One pathway to ensuring there is not a negative impact from the reprocessing operations is to require continuous monitoring of key environmental indicators for a specified period of time. These indicators could be site specific, and included in the application for permit and approved prior to commencing reprocessing activities. Given the range of technologies available to proponents, this monitoring can be done remotely, and in real-time.
When receiving permit applications for the re-processing of waste/tailings, Ontario might consider the development of an internal hierarchy or matrix to grade incoming applications based on site characteristics and specifics. Such things could include mine status (OAM, C&M, Partial remediated, Active, etc.), mineral content and value, site control, quality of reclamation and long-term water treatment, quality of the company seeking the permit, etc. This would provide a rigid and defensible methodology for issuing permits to projects with a high degree of success.

What requirements for the contents of a remediation plan should the Ministry consider? Should specific remediation standards be prescribed in regulation, and, if so, what should those standards be? (i.e. requirements for resloping and/or revegetation). Please explain.
Remediation of mining areas are very site specific, so the requirements to remediate should require good outcomes, rather than specific strategies for remediating land. This ties in to the aforementioned real time monitoring of receiving environments and downstream areas of sites. The remediation plan should include an assessment of existing site conditions in terms of reclamation. This would help to take advantage of the digital transformation in mining. In an ideal world, we would be able to detect a change in receiving environment automatically, detect changing patterns using AI, and harness these technologies to green the mining industry. The regulations need not require the use of these technologies, but they should at least allow for their use in lieu of traditional methodologies.

What are other opportunities to rethink mining wastes?
One of the biggest issues in this subsector is repurposing the remaining residues after reprocessing. With input grades as low as they are from tailings, each tonne of material reprocessed is going to leave approximately one tonne of secondary tailings that needs to be considered. The technologies for reprocessing need to consider what that end product could be used for. If we just re-engineer tailings facilities for long-term storage, we are simply kicking the can down the road. If we consider alternative uses for these materials, we move closer and closer to a circular economy.
Ontario will need to consider how permits will be rolled out. For example, projects that apply a holistic reprocessing and remediation plan should be prefer to those only looking at simple metal recovery. This could be encourage through permitting and other incentives.

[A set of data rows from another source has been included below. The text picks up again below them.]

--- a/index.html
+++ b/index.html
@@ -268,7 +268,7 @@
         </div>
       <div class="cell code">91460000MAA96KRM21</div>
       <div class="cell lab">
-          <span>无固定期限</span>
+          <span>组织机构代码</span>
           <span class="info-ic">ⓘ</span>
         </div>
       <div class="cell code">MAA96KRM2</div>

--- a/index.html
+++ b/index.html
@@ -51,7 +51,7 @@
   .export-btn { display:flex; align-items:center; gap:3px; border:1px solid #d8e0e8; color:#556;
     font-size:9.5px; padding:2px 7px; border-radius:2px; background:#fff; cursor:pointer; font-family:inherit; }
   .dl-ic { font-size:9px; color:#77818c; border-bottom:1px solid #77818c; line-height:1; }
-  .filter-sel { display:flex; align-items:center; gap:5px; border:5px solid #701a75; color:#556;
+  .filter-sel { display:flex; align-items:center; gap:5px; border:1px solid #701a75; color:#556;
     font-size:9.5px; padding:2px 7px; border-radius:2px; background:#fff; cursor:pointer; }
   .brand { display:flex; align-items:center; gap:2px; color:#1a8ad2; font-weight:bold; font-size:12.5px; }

An emerging area of interest is utilization of tailings for carbon sequestration through carbon mineralization. Tailings from nickel operations have been identified as a particular area of interest, and are found in abundance in Ontario. Additionally, Canada is a world leader in these technologies with research capacity across Canadian Governments and academic institutions. When designing the changes to the Mining Act, provisions should be made that do not inhibit this as a repurposing option.

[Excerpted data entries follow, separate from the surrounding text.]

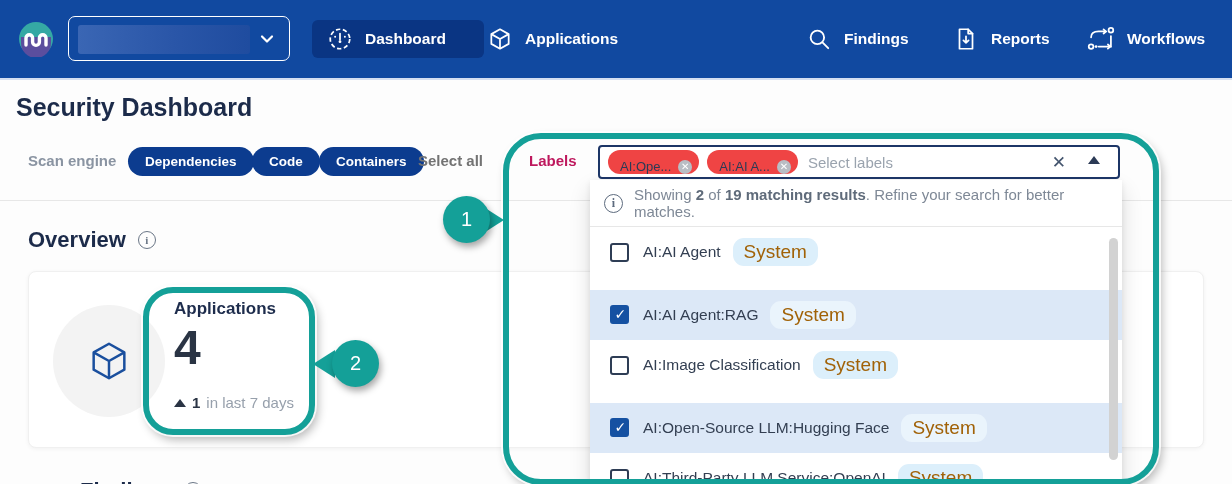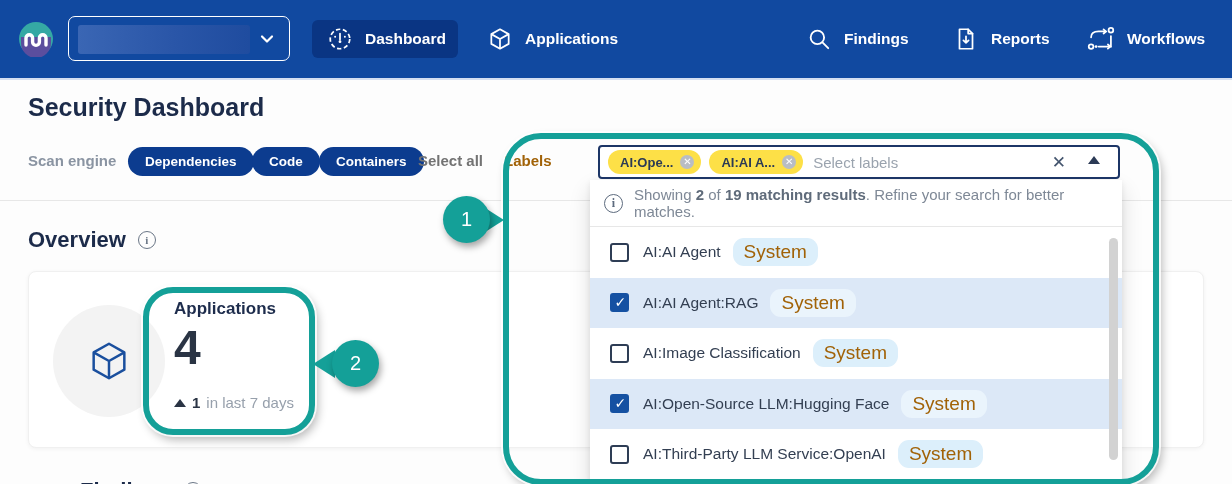--- a/index.html
+++ b/index.html
@@ -18,7 +18,7 @@
   .org-caret { position:absolute; right:14px; top:14px; }
   .nav-item { position:absolute; top:0; height:78px; display:flex; align-items:center; gap:12px;
               color:#fff; font-size:15.5px; font-weight:600; cursor:pointer; }
-  .nav-pill { position:absolute; left:312px; top:20px; height:38px; width:146px; background:#0A3583;
+  .nav-pill { position:absolute; left:312px; top:20px; height:38px; width:172px; background:#0A3583;
               border-radius:6px; display:flex; align-items:center; gap:12px; padding-left:15px;
               color:#fff; font-size:15.5px; font-weight:600; cursor:pointer; }
   .nav-ic { display:inline-flex; }

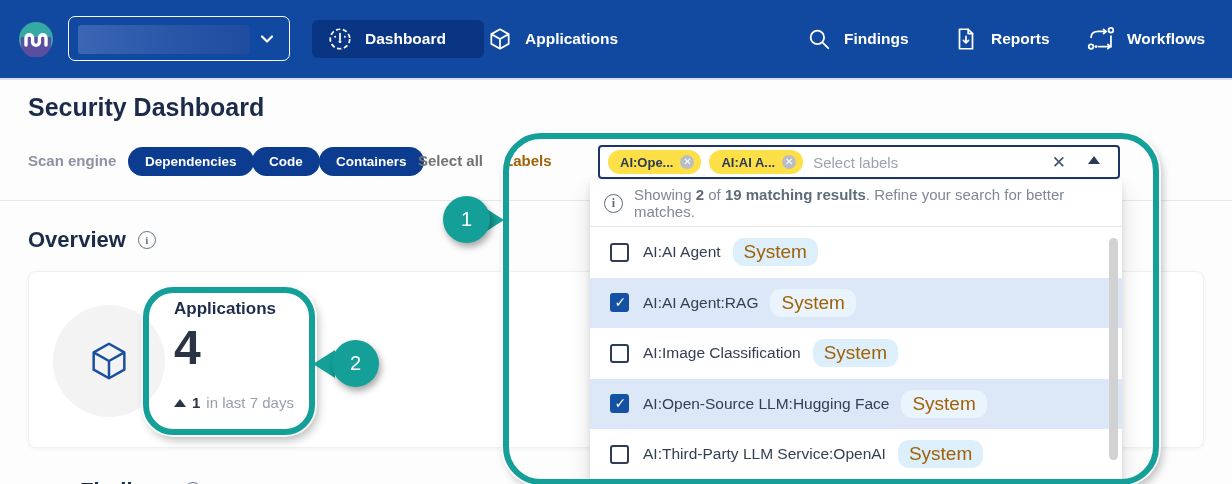--- a/index.html
+++ b/index.html
@@ -24,7 +24,7 @@
   .nav-ic { display:inline-flex; }
 
   
-  .page-title { position:absolute; left:28px; top:93px; font-size:25px; font-weight:600; color:#1C2B4A; }
+  .page-title { position:absolute; left:16px; top:93px; font-size:25px; font-weight:600; color:#1C2B4A; }
   .scan-label { position:absolute; left:28px; top:152px; font-size:15px; font-weight:700; color:#8A94A2; }
   .engine-pill { position:absolute; top:147px; height:29px; background:#0C3C8F; color:#fff; border-radius:15px;
                  font-size:13.5px; font-weight:600; display:flex; align-items:center; padding:0 17px; cursor:pointer; }

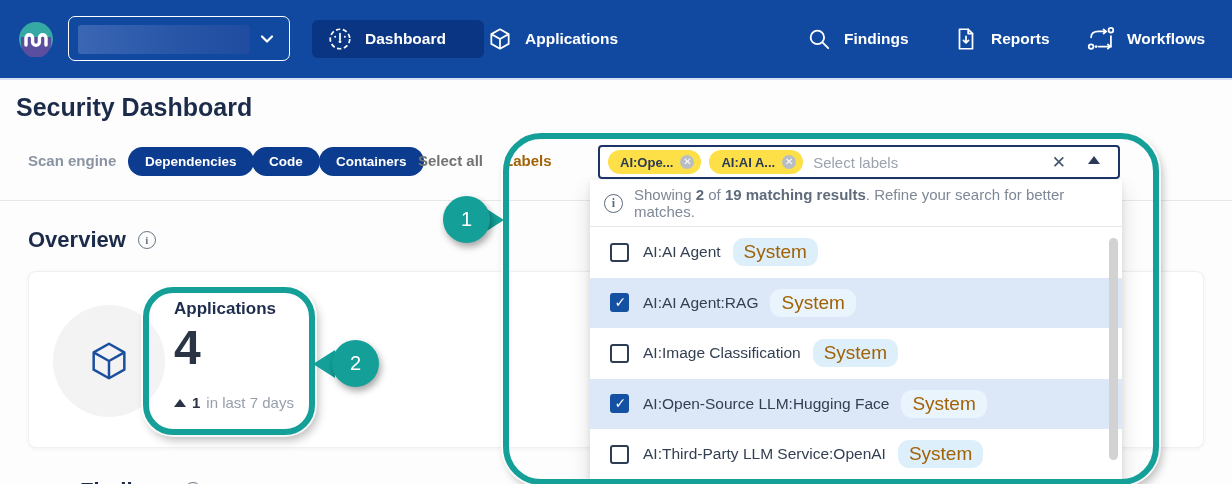--- a/index.html
+++ b/index.html
@@ -29,7 +29,7 @@
   .engine-pill { position:absolute; top:147px; height:29px; background:#0C3C8F; color:#fff; border-radius:15px;
                  font-size:13.5px; font-weight:600; display:flex; align-items:center; padding:0 17px; cursor:pointer; }
   .select-all { position:absolute; left:418px; top:152px; font-size:15px; font-weight:700; color:#737373; cursor:pointer; }
-  .labels-label { position:absolute; left:504px; top:152px; font-size:15px; font-weight:600; color:#a16207; }
+  .labels-label { position:absolute; left:529px; top:152px; font-size:15px; font-weight:600; color:#be185d; }
 
   .hr-divider { position:absolute; left:0; top:200px; width:1232px; height:1px; background:#E7E7E7; }
 

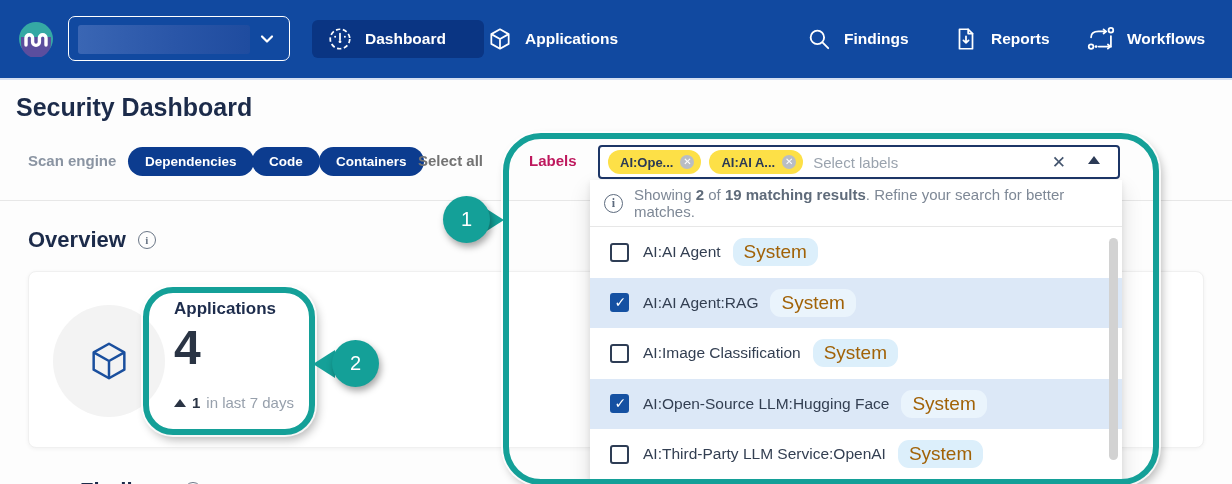--- a/index.html
+++ b/index.html
@@ -36,8 +36,8 @@
   
   .label-select { position:absolute; left:598px; top:145px; width:522px; height:34px; background:#fff;
                   border:2px solid #1C3566; border-radius:4px; z-index:7; display:flex; align-items:center; }
-  .chip { height:24px; margin-left:8px; background:#fde047; border-radius:12px; display:flex; align-items:center;
-          gap:7px; padding:0 7px 0 12px; font-size:13px; color:#2B3A55; cursor:default;font-weight:bold; }
+  .chip { height:24px; margin-left:8px; background:#ef4444; border-radius:12px; display:flex; align-items:flex-end;
+          gap:7px; padding:0 7px 0 12px; font-size:13px; color:#2B3A55; cursor:default; }
   .chip-x { width:14px; height:14px; border-radius:50%; background:#B9BDC4; color:#fff; font-size:10px;
             line-height:14px; text-align:center; cursor:pointer; }
   .placeholder { margin-left:10px; font-size:15px; color:#9AA3AE; }

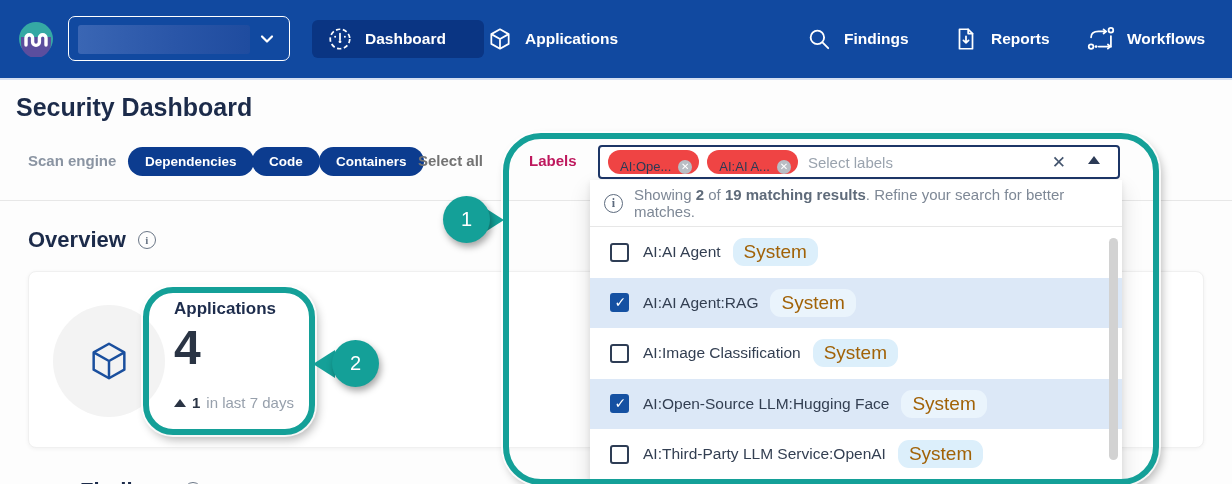--- a/index.html
+++ b/index.html
@@ -55,7 +55,7 @@
                color:#5D6B7E; font-size:12px; font-weight:700; font-family:"Liberation Serif",serif;
                display:flex; align-items:center; justify-content:center; }
   .dd-row { height:50.5px; display:flex; align-items:center; padding-left:20px; cursor:pointer; background:#fff; }
-  .dd-row.highlighted { background:#DCE8F7; }
+  .dd-row.highlighted { background:#DCE8F7;margin-top:12px; }
   .cb { width:19px; height:19px; min-width:19px; border:2px solid #2E3D55; border-radius:3px; background:#fff; position:relative; }
   .cb.checked { border-color:#1551A2; background:#1551A2; }
   .cb.checked::after { content:"✓"; position:absolute; left:2.5px; top:-1px; color:#fff; font-size:14px; font-weight:700; }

Re-processing of waste/tails serves to reduce the Crown liability, particularly for orphaned and abandoned mine sites. Would Ontario consider amendments to the royalty (or mineral tax) to provide incentives (i.e. lower rate or delayed tax) for waste/tails mineral recovery?
Does Ontario intend to ensure protection from speculative parties that may be seeking to flip properties? Noting that they are seeking to provide Director-level power under the Act to impose Terms and Conditions, this could provide a mechanism for this assurance.